In October 2010, BDO was awarded one of the most important and prestigious social honours by being included in the official Music Textbook for Primary Schools (8th grade) in the lesson on Serbian jazz.

== Band history ==
The doyen of Serbian Jazz and the experienced trombone player, Ljubomir Matijaca, was the founder of the Belgrade Dixieland Orchestra and its first art director. He was greatly appreciated for his precise style directions and definition of the musical expression of the Orchestra. In addition, Ivan Svager, the saxophone player, arranger and composer contributed immeasurably to the formation and development of the band's unique and recognizable sound. His arrangements still provide the framework for most of the compositions performed by the Orchestra.

In 2005 the Orchestra initiated the jazz festival named "The Jazz Birthday" which is still traditionally organized on 26 February. On this day in 1917, the first gramophone record with the jazz sound was published.

By the end of 2007, the role of art director was inherited by Vladimir Rackovic, the banjo player, singer, arranger and music producer of the Orchestra. He gave a new dimension and a new role to the group, directing the whole concert and discography mission into the research and education spheres. This was proved by several hundred educational concerts entitled "That's How Jazz Was Born", held all over Serbia. These concerts continue to be arranged to this day.

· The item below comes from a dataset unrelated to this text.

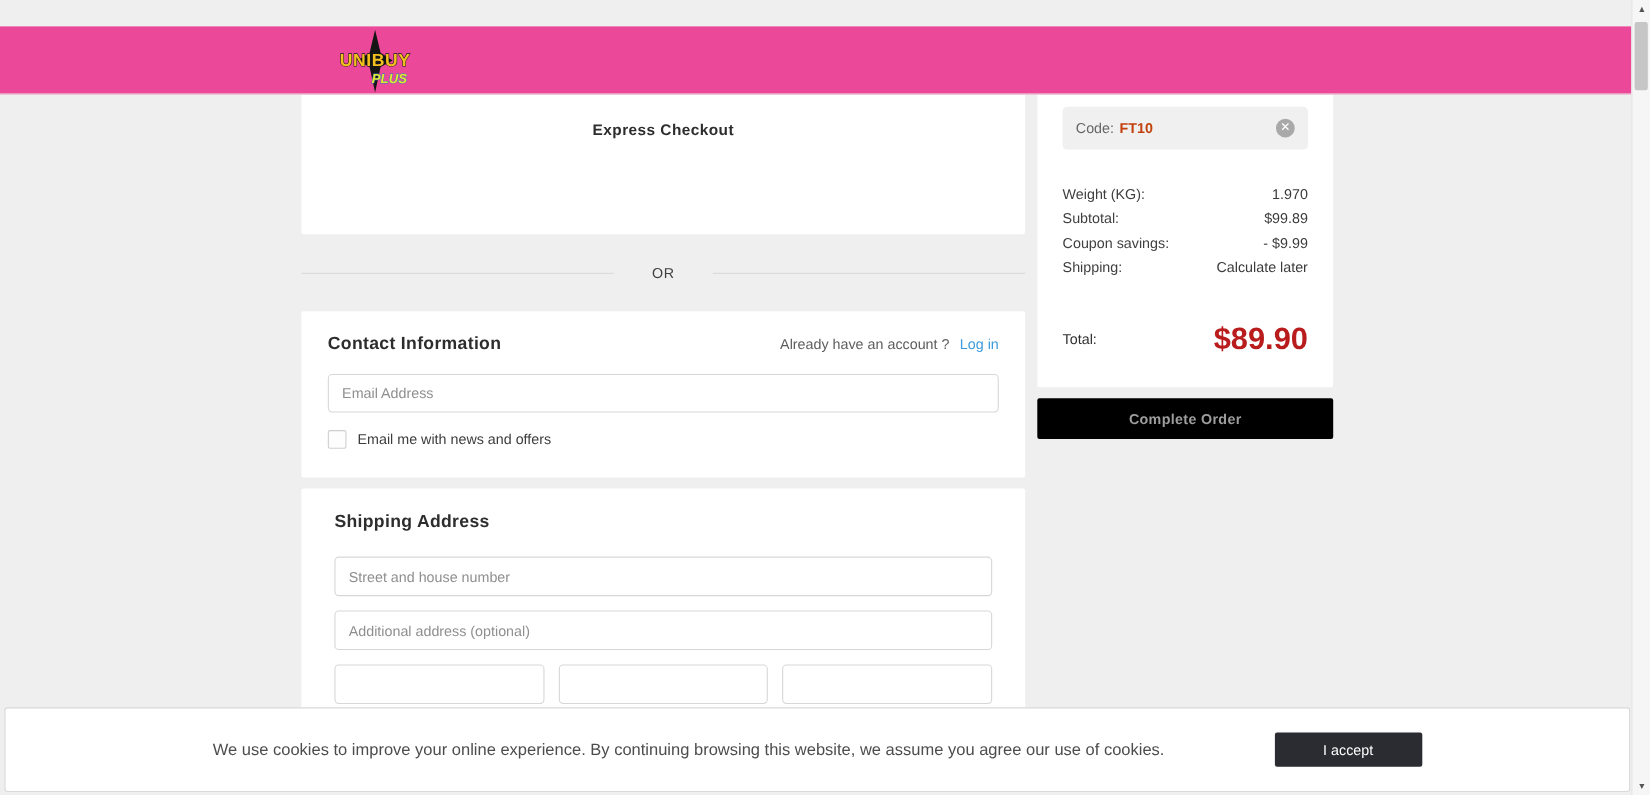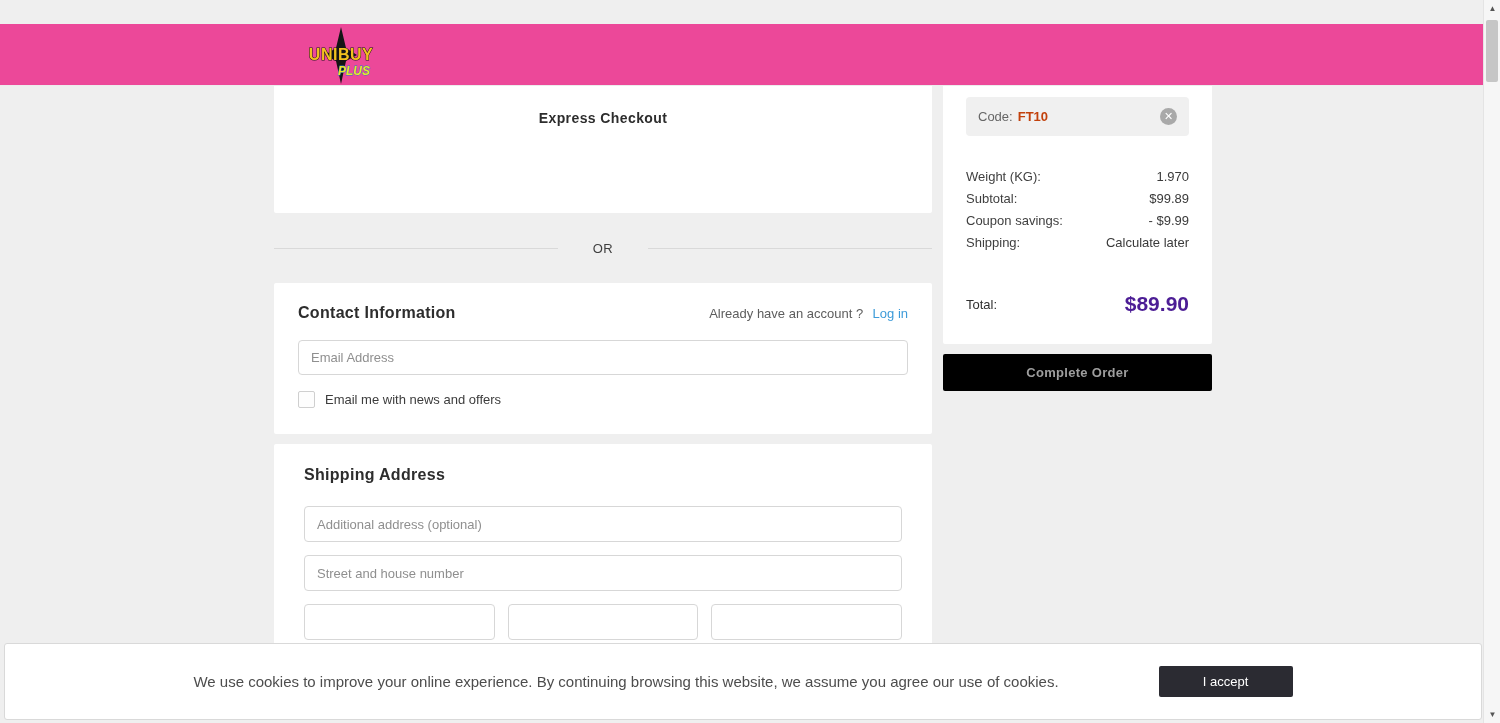"$89.90" .total-value { color: #4c1d95 -> #b91c1c; font-size: 21px -> 28px }
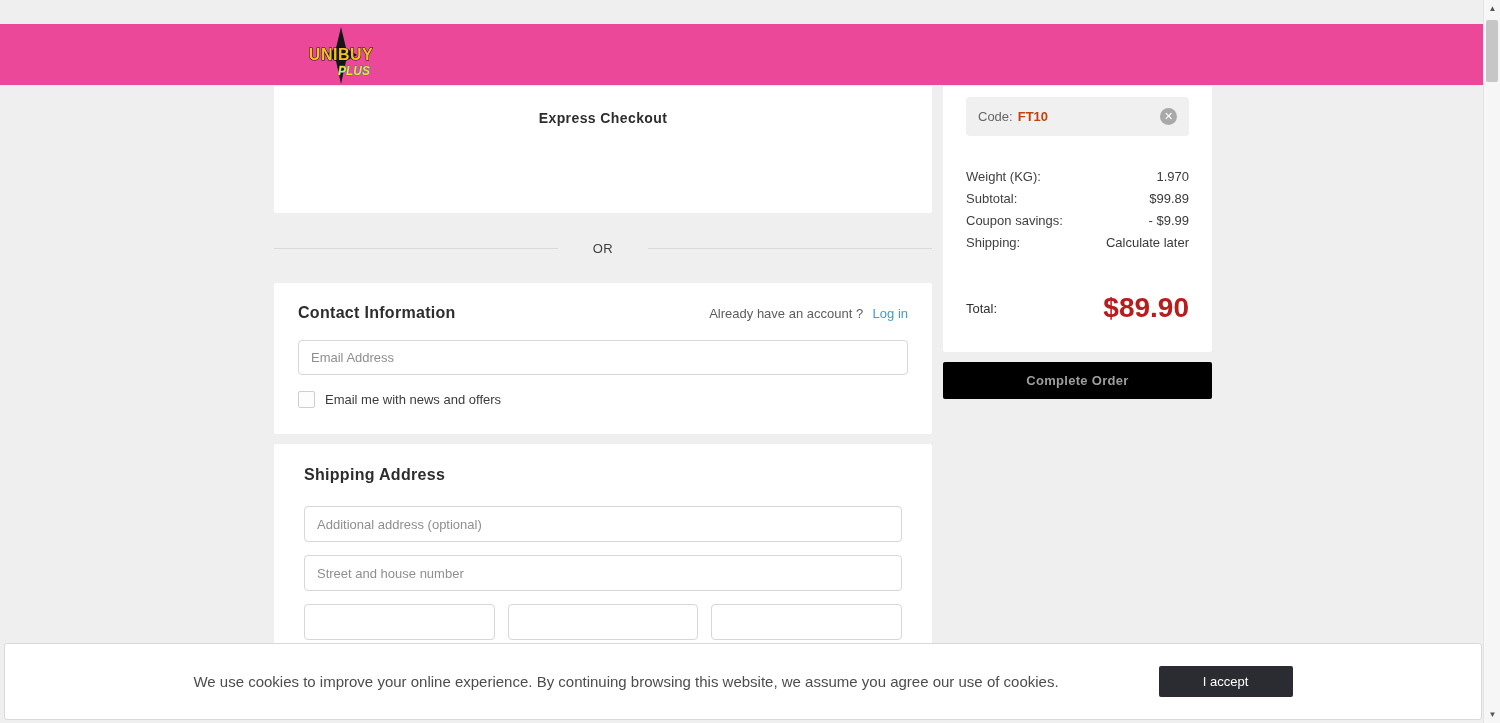"Additional address (optional)" div.input-row { order: before "Street and house number" -> after "Street and house number" }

Having worked on arrangements and repertoire building for two years, during which the Orchestra performed in clubs, it made its official debut at the Valjevo Jazz Festival concert on 9 May 2003. Since then, BDO as performed exclusively as a concert orchestra.

Shortly afterwards, and in accordance with its ambition to popularize jazz, the Orchestra formed its attractive dance group, "The Dixie Dance Show", which complements the music of the concerts by presenting the Charleston, Cakewalk, Black Bottom and all other dances from the beginning of the 20th century which are rarely seen nowadays. At first with its choreographer Irena Zujovic, and later with Jelena Lazic, The Dixie Dance Show has been making BDO unique as it is the one and only jazz orchestra in the region with its permanent dance troupe. Concert spectacles with as many as 20 artists on the stage performed by the BDO and DDS have been absolutely unique to the jazz scenes in this part of Europe.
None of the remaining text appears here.